Characterization of the conditional Dab1 transgenic mouse. A, Western blot of Dab1 expression in adult WT (Dab1^+/+), homozygous floxed Dab1 (Dab1^flox/flox), heterozygous floxed Dab1 (Dab1^flox/+), homozygous Dab1 crossed with a conditional ubiquitous Cre-line injected with tamoxifen (UbiCreER^T2/Dab1^flox/flox+TMX), and heterozygous Dab1 crossed with a conditional ubiquitous Cre-line (UbiCreER^T2/Dab1^flox/+). B, Scheme of the conditional Dab1 knockout triple-transgenic generation.
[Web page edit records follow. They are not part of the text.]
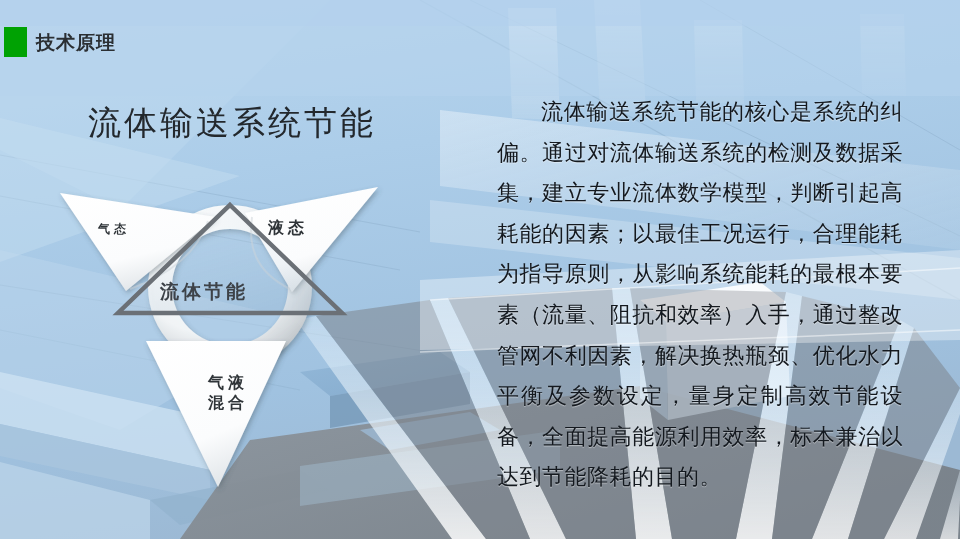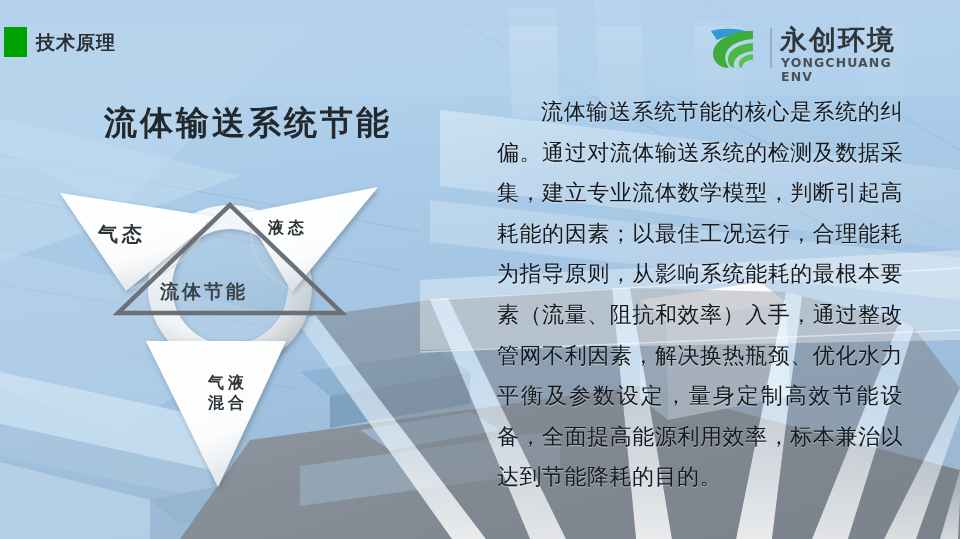"永创环境" div.logo { html: <div> <div> <svg> <path></path> <path></path> <path></path> <path></path> </svg> </div> <div></div> <div>永创环境</div> <div>YONGCHUANG ENV</div> </div> -> none }
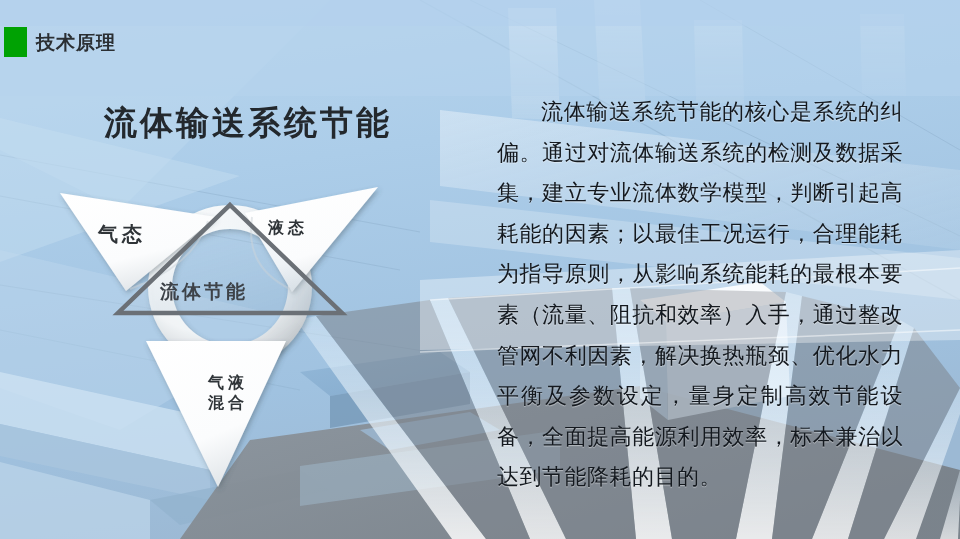"流体输送系统节能" .slide-title { font-weight: 700 -> 400; margin-left: 16px -> none }
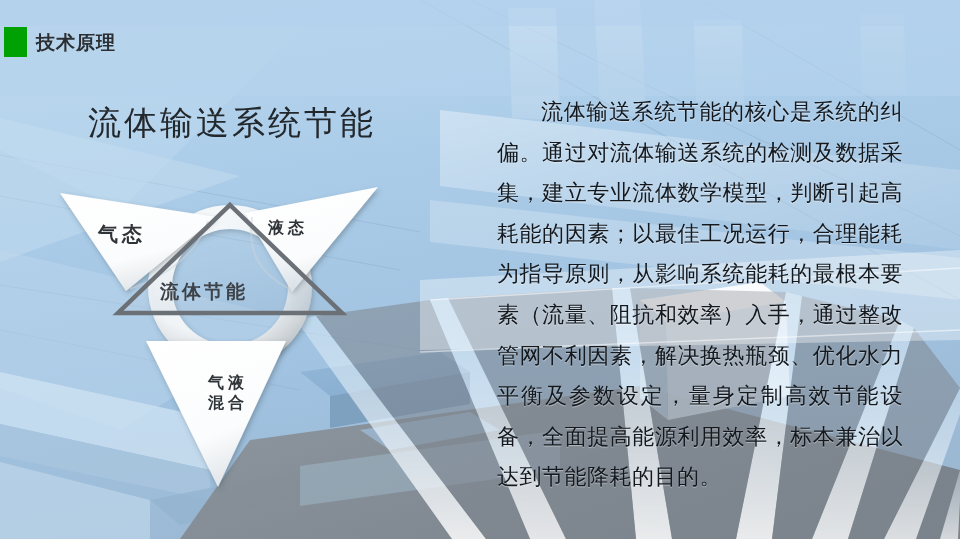"气态" .dl-gas { font-size: 20px -> 12px }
Administration of TMX induces the removal of the dab1 expression cassette by Cre-mediated recombination and consequent expression of the β-galactosidase reporter. At the same time, the drug induces the expression of YFP in Nestin-expressing cells. C, D, Expression of the β-galactosidase reporter in adult-generated neurons in the DG after tamoxifen injection in adult NestinCreER^T2/Dab1^flox/flox mice. E–H, Expression of YFP in postnatally generated cells 7 weeks after injection of tamoxifen at P7–P8 or P28–P32 in NestinCreER^T2/R26YFP/Dab1^+/+ or NestinCreER^T2/R26YFP/Dab1^flox/flox mice. Arrows, Ectopically located cells; arrowhead, labeled glia in the hilus. I, Quantification of hilar ectopic DGCs showed increases in Nestin-CreER^T2/Dab1^flox/flox mice treated with TMX at P7–P8 (*p < 0.01) or P28–P32 (*p < 0.001), and in Nestin-CreERT2/Dab1^flox/+ given TMX at P7–P8 (*p = 0.001) versus TMX-treated Nestin-CreERT2/Dab1^+/+ controls (Con; early- and late-treated controls showed no difference and results were pooled). Scale bar: E–H (in E), 75 μm.